◆ **DIRECTIONS**
Copy every line from the data below in which the string "alanı" can be found.

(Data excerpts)
↓

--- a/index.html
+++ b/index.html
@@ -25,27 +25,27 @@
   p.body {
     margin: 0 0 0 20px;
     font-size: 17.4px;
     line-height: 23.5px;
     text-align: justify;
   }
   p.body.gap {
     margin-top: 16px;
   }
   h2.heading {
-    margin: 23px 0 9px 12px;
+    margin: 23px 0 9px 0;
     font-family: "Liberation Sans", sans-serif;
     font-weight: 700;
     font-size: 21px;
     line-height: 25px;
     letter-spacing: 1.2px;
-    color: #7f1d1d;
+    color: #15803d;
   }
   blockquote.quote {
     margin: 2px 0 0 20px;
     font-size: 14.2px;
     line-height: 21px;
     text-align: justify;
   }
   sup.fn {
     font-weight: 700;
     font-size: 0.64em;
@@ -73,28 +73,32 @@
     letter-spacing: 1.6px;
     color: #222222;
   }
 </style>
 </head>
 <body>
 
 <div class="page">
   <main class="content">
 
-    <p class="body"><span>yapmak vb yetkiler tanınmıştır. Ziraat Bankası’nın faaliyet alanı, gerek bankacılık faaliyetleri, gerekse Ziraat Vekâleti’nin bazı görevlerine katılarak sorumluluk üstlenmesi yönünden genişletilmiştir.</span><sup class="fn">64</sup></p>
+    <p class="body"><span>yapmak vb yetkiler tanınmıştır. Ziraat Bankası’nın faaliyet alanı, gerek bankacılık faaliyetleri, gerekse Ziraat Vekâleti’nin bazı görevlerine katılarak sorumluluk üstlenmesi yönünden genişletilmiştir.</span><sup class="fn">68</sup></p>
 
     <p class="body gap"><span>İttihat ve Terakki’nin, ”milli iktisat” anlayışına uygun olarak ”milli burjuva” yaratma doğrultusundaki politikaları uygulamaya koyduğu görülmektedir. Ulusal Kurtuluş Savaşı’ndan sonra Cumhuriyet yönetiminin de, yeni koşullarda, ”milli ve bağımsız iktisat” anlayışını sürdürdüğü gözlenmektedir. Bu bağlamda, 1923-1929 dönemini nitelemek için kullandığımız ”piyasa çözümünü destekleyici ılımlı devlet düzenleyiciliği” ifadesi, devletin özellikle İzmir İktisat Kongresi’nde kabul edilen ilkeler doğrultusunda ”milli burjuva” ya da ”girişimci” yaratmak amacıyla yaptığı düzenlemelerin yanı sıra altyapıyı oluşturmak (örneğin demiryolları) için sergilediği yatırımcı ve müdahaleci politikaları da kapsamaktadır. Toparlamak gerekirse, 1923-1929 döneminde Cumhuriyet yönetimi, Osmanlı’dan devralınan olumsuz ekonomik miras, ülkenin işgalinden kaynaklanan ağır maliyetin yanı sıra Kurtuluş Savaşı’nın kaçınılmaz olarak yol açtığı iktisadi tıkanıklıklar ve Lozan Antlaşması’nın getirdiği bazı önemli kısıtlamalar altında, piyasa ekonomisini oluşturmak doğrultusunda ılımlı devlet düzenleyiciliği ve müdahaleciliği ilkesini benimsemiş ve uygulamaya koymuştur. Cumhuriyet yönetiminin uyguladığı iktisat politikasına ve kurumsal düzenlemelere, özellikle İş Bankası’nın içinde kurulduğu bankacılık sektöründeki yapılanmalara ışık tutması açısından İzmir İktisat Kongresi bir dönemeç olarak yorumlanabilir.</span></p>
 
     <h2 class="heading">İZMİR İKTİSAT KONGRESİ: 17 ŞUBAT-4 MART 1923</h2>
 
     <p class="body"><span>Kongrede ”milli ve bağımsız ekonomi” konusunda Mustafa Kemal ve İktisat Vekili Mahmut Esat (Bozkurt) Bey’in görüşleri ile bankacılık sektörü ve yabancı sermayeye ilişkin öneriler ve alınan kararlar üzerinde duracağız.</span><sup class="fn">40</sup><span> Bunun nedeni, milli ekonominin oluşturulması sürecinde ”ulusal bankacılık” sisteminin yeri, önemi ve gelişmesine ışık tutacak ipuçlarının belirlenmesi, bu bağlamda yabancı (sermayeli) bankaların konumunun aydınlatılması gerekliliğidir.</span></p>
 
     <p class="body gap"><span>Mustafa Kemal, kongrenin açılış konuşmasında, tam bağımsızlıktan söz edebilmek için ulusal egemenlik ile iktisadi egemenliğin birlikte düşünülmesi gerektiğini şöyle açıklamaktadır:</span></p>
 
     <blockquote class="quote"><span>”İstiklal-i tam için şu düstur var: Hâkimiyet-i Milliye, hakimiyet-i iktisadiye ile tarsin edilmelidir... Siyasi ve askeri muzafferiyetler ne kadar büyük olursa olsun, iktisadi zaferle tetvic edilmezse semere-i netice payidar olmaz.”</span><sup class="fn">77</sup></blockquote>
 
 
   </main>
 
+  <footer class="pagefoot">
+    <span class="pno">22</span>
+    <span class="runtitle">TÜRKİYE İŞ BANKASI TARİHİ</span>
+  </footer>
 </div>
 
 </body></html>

↑
↓

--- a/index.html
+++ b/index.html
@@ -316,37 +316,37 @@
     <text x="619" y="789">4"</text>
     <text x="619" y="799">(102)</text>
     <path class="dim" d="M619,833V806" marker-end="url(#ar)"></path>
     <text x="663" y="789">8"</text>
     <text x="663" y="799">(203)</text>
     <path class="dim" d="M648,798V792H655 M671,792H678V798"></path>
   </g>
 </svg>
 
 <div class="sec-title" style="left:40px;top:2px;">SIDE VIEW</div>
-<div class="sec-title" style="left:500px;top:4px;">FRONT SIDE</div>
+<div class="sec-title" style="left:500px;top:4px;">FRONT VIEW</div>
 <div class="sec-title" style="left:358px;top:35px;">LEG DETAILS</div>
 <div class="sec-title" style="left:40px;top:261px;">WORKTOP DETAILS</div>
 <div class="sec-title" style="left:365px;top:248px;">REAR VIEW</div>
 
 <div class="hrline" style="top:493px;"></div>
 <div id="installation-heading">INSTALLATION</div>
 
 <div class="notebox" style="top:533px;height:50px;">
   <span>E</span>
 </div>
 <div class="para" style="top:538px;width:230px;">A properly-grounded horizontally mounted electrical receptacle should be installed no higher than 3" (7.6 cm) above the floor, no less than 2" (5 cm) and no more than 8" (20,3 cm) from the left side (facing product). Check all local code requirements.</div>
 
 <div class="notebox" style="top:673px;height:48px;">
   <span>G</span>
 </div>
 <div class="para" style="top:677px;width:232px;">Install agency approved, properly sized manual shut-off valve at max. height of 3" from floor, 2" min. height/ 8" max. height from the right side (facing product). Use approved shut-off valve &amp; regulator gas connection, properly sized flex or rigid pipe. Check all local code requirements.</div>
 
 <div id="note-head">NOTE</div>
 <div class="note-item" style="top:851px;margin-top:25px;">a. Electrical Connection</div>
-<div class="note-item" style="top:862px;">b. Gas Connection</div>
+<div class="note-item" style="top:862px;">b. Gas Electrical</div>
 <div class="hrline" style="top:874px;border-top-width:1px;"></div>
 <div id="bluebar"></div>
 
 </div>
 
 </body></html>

↑

◆ **EXERCISE RESULT**
-    <p class="body"><span>yapmak vb yetkiler tanınmıştır. Ziraat Bankası’nın faaliyet alanı, gerek bankacılık faaliyetleri, gerekse Ziraat Vekâleti’nin bazı görevlerine katılarak sorumluluk üstlenmesi yönünden genişletilmiştir.</span><sup class="fn">64</sup></p>
+    <p class="body"><span>yapmak vb yetkiler tanınmıştır. Ziraat Bankası’nın faaliyet alanı, gerek bankacılık faaliyetleri, gerekse Ziraat Vekâleti’nin bazı görevlerine katılarak sorumluluk üstlenmesi yönünden genişletilmiştir.</span><sup class="fn">68</sup></p>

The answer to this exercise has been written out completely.